[Required work] Pull out each line of the data that includes the word "норм".

[Listed entries]
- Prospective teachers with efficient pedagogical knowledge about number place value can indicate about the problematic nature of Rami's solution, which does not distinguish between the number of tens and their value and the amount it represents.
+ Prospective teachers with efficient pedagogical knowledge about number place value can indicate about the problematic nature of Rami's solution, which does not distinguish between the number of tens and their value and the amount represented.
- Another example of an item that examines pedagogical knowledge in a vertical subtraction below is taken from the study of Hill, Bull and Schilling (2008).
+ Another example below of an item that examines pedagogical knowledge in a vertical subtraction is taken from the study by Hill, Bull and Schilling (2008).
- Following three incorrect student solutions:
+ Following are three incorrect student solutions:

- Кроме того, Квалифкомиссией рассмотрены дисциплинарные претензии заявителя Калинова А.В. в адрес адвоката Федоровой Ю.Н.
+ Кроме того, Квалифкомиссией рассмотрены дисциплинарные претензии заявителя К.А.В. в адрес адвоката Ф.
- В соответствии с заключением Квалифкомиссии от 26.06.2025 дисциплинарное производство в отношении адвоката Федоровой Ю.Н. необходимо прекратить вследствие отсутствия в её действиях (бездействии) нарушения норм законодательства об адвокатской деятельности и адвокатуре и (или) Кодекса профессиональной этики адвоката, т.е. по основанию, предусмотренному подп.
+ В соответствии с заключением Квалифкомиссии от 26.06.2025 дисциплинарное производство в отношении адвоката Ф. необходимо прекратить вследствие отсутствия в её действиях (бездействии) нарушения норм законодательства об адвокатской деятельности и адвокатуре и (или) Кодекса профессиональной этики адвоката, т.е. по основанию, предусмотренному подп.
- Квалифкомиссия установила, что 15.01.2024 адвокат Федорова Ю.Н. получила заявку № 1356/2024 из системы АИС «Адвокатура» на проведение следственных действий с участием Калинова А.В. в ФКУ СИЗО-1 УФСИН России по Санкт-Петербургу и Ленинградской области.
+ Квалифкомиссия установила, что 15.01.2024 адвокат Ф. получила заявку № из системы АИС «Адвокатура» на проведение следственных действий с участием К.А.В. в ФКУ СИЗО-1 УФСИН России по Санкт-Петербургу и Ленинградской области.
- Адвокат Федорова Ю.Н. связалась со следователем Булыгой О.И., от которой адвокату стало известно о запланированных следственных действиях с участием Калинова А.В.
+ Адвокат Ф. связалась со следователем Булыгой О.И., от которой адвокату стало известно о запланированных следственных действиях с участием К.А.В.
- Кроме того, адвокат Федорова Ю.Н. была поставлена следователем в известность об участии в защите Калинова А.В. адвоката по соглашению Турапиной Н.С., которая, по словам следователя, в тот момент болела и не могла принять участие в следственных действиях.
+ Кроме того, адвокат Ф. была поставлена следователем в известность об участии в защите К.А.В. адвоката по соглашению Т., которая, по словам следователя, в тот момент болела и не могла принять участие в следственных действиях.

[Exercise solution]
- В соответствии с заключением Квалифкомиссии от 26.06.2025 дисциплинарное производство в отношении адвоката Федоровой Ю.Н. необходимо прекратить вследствие отсутствия в её действиях (бездействии) нарушения норм законодательства об адвокатской деятельности и адвокатуре и (или) Кодекса профессиональной этики адвоката, т.е. по основанию, предусмотренному подп.
+ В соответствии с заключением Квалифкомиссии от 26.06.2025 дисциплинарное производство в отношении адвоката Ф. необходимо прекратить вследствие отсутствия в её действиях (бездействии) нарушения норм законодательства об адвокатской деятельности и адвокатуре и (или) Кодекса профессиональной этики адвоката, т.е. по основанию, предусмотренному подп.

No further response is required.